Hackers are distributing fake shopping apps to steal Malaysian users’ banking information.

Fake shopping apps

Since at least November 2021, threat actors have been distributing malicious applications disguised as seemingly harmless shopping apps to target customers of eight Malaysian banks.

The attacks involved the creation of fraudulent but legitimate-looking websites in order to trick users into downloading the apps, according to a report.

Copycat websites impersonated cleaning services such as Maid4u, Grabmaid, Maria’s Cleaning, Maid4u, YourMaid, Maideasy, and MaidACall, as well as a pet store called PetsMore, all aimed at Malaysian users.

Threat actors use these bogus e-commerce applications to phish for banking credentials, according to ESET. In addition, the apps forward all SMS messages received by the victim to the malware operators if they contain 2FA codes sent by the bank.

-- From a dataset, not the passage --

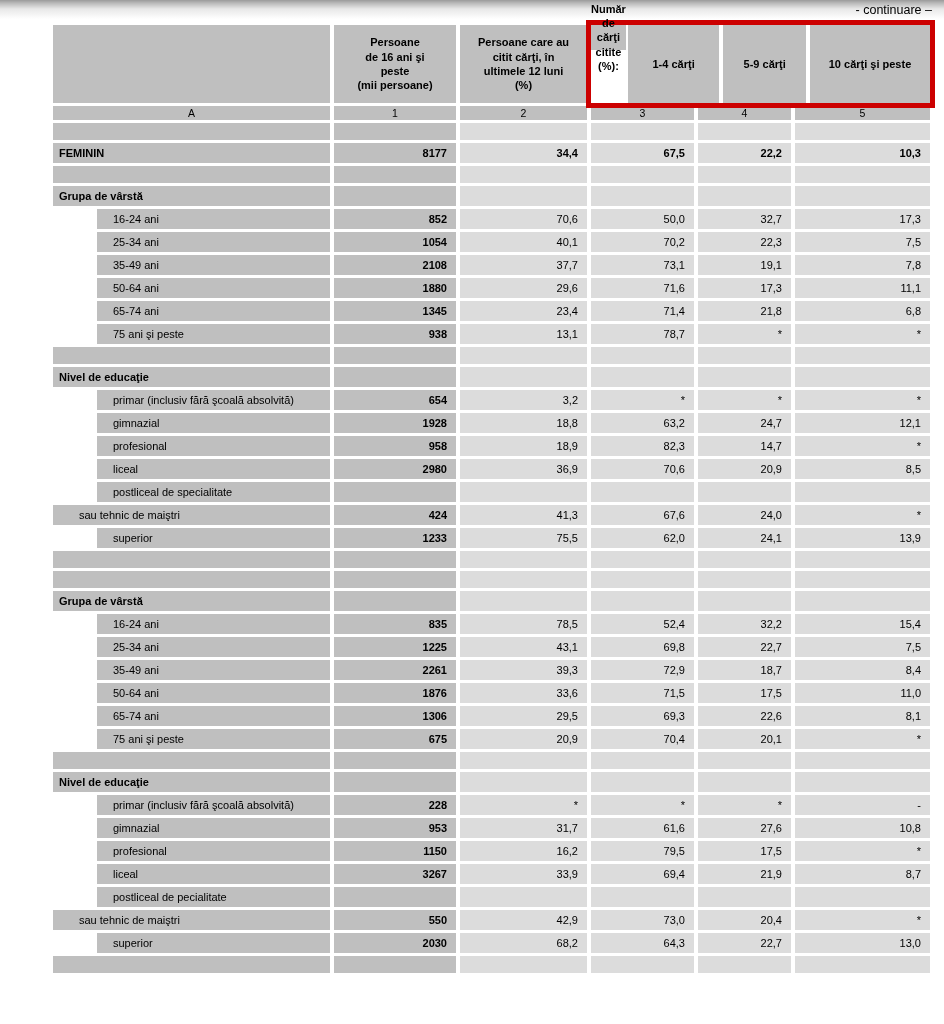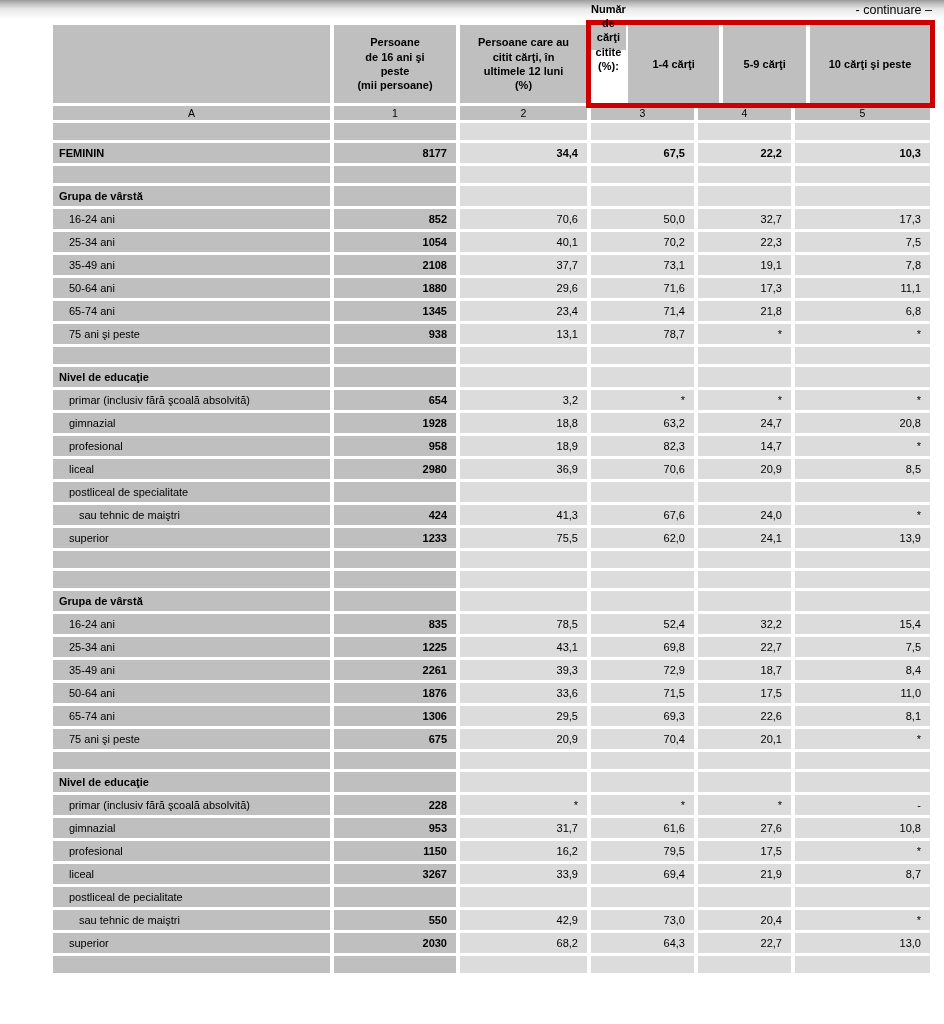"16-24 ani" .label-cell.ind1 { margin-left: none -> 44px }
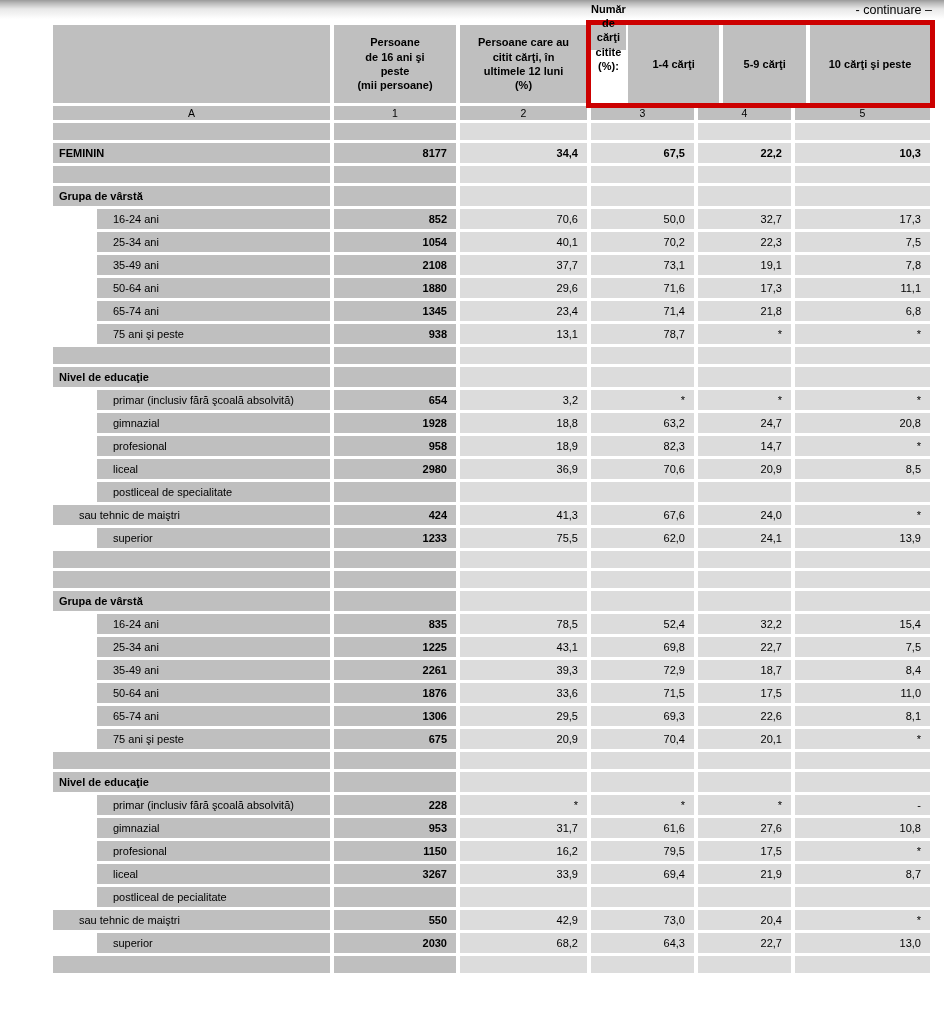"20,8" div.cell { text: 20,8 -> 12,1 }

e-commerce applications to phish for banking credentials

The targeted banks include Maybank, Affin Bank, Public Bank Berhad, CIMB bank, BSN, RHB, Bank Islam Malaysia, and Hong Leong Bank.

The websites, distributed through Facebook ads, urge visitors to download what the attackers claim to be are Android apps available on the Google Play Store, but in reality, redirect them to rogue servers under their control.

It’s worth noting here that the attack hinges on the prerequisite that the potential victims enable the non-default “Install unknown apps” option on their devices for it to succeed. What’s more, five of the abused services don’t even have an app on Google Play.

Once launched, the apps prompt the users to sign in to their accounts, allowing them to place fake orders, following which options are presented to complete the checkout process by including a fund transfer from their bank accounts.

“After picking the direct transfer option, victims are presented [with] a fake FPX payment page and asked to choose their bank out of the eight Malaysian banks provided, and then enter their credentials,” ESET malware researcher Lukáš Štefanko said.

The ultimate goal of the campaign is to steal the banking credentials entered by the users and exfiltrate it to the attacker-controlled server, while displaying an error message that the entered user ID or password is invalid.

In addition, the fake apps are engineered to access and transmit all SMS messages received by the users to the remote server in the event the bank accounts are secured by two-factor authentication.

“While the campaign targets Malaysia exclusively for now, it might expand to other countries and banks later on,” Štefanko said. “At this time, the attackers are after banking credentials, but they may also enable the theft of credit card information in the future.”